Use case 2 - all match on inner hit

Searching John Smith should give me the above document, but only with the first inner hit because it did not match on parent level nor did it match on the second inner hit.

Use case 3 - partial match on parent and inner hit

Searching fans Smith should give me the above document, but only with the first inner hit because the combined result matches in combination with the parent and first inner hit fields. It should NOT return the second inner hit since Smith is missing from both its own and parent fields.

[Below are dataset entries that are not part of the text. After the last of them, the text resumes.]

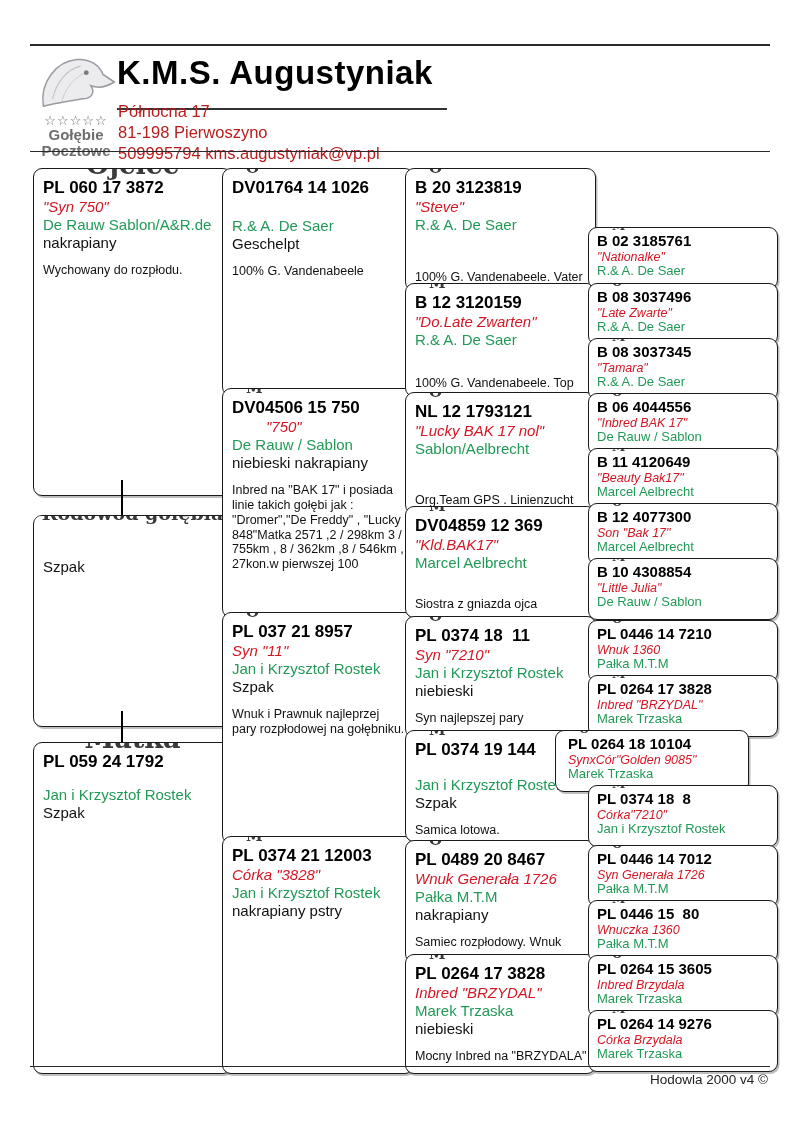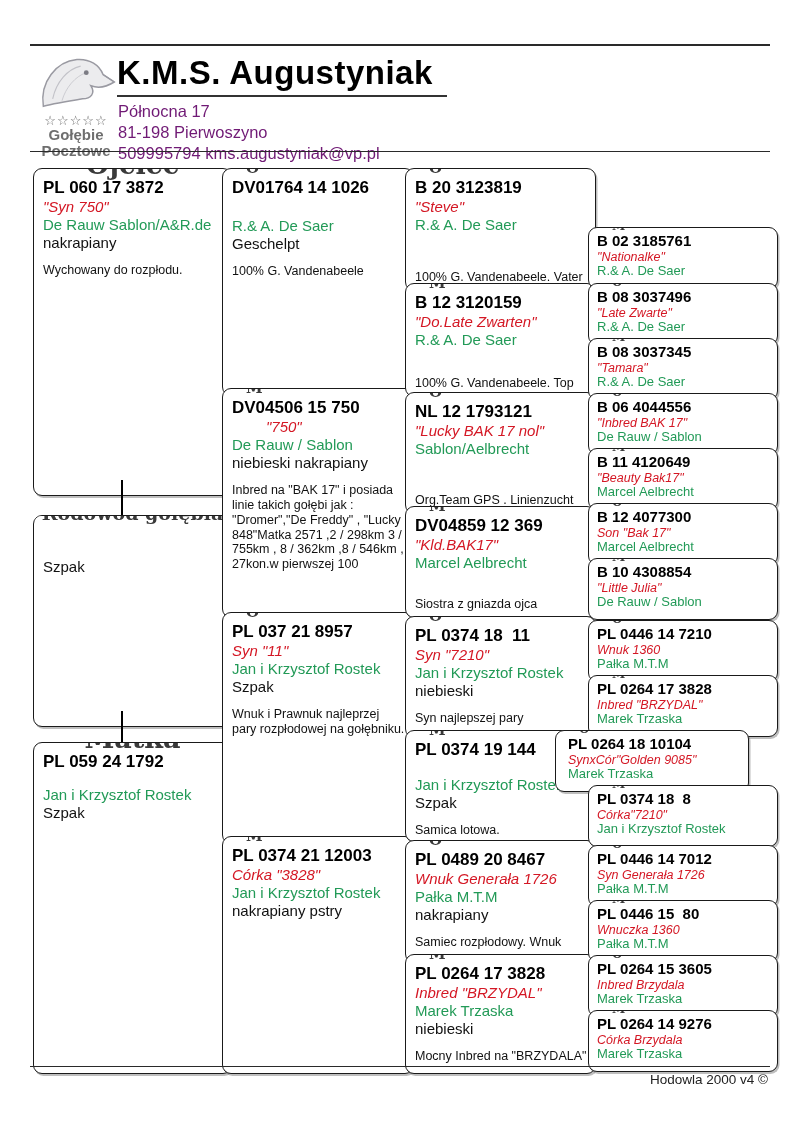--- a/index.html
+++ b/index.html
@@ -1,22 +1,22 @@
 <!DOCTYPE html>
 <html><head>
 <meta charset="utf-8">
 <style>
   html,body{margin:0;padding:0;background:#fff;}
   body{font-family:"Liberation Sans","DejaVu Sans",sans-serif;color:#000;}
   #page{position:relative;width:800px;height:1132px;background:#fff;overflow:hidden;}
   .rule{position:absolute;left:30px;width:740px;height:0;border-top:2px solid #2a2a2a;}
   
   #title{position:absolute;left:117px;top:54px;font-size:33px;font-weight:bold;letter-spacing:.5px;
-         border-bottom:2.5px solid #333;padding:0 14px 3px 0;}
-  .addr{position:absolute;left:118px;font-size:16.5px;color:#701a75;}
+         border-bottom:2.5px solid #333;padding:0 14px 16px 0;}
+  .addr{position:absolute;left:118px;font-size:16.5px;color:#b91c1c;}
   #logo{position:absolute;left:33px;top:54px;width:86px;height:96px;text-align:center;}
   #logo .stars{font-size:13px;color:#6b6b6b;letter-spacing:1px;line-height:1;}
   #logo .lbl{font-size:15px;font-weight:bold;color:#6e6e6e;line-height:1.05;}
   
   .bx{position:absolute;border:1.4px solid #1a1a1a;border-radius:9px;background:#fff;
       box-shadow:1.5px 2px 0 rgba(125,125,125,.5);padding:9px 8px 5px 9px;
       font-size:15px;line-height:1.2;overflow:hidden;}
   .tab{position:absolute;background:#fff;padding:0 7px;color:#3a3a3a;
        font-family:"DejaVu Serif","Liberation Serif",serif;font-weight:bold;}
   .om{top:-10px;left:16px;font-size:15px;letter-spacing:.5px;}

Use cases 1 and 2 are quite easily solved with a boolquery that joins together a multi-match query on the parent level and another multi-match query inside a nested query (following is Java code):

boolQuery()
    .should(multiMatchQuery(searchTerm).operator(AND).type(CROSS_FIELDS))
    .should(nestedQuery("user", multiMatchQuery(searchTerm).operator(AND).type(CROSS_FIELDS), NONE))

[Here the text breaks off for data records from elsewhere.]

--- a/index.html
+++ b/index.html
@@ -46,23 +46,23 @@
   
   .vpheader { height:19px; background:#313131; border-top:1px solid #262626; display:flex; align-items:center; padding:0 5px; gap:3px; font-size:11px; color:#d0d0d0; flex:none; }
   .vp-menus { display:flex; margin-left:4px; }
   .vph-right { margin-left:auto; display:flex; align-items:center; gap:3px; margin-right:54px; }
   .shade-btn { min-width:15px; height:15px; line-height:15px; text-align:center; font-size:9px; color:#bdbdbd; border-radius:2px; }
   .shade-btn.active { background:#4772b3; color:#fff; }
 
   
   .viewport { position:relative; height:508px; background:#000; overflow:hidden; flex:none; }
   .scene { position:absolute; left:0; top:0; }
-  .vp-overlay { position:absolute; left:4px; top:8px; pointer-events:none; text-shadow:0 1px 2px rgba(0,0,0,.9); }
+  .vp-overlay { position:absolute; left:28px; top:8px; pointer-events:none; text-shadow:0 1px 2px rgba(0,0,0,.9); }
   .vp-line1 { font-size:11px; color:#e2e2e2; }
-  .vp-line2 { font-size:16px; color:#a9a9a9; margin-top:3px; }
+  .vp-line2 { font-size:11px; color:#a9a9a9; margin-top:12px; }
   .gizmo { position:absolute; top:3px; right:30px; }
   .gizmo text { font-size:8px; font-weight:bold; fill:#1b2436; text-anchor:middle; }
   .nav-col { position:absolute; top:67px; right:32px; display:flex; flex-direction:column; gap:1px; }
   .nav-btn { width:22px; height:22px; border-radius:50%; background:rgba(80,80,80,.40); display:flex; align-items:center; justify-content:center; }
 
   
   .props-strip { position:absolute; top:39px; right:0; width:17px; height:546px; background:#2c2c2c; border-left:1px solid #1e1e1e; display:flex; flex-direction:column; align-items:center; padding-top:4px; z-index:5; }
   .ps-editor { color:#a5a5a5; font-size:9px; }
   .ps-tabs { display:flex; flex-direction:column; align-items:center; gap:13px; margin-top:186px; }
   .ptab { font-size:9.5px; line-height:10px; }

It's the third use case that I am stuck on. The above query only works for the parent level or nested level separately, but not in combination. I have tried to add "include_in_parent" to the nested type to have it indexed together with the parent, but then it matches on searches like John Alice which I don't want.

CodePudding user response:

you cant handle nested field and non nested field inside a multimatch query. Due to the nature of nested documents.

So I think the only solution is to change your model and duplicate the group and name fields inside each nested document. So your request logic would be to join a multi-match query on the parent and a nested query on the fans searching in group/name/first/last fields.

I know that you certainly dont want to change the model, but when working with ElasticSearch you have to adapt the model to match the search features you want to provide. Not the other way around ;)

CodePudding user response:

I did a last ditch effort to try and manually get around this and actually managed to find a way, unexpectedly. It's quite involved, but this is how I currently solved it. (I will explain how it works below the code snippet.)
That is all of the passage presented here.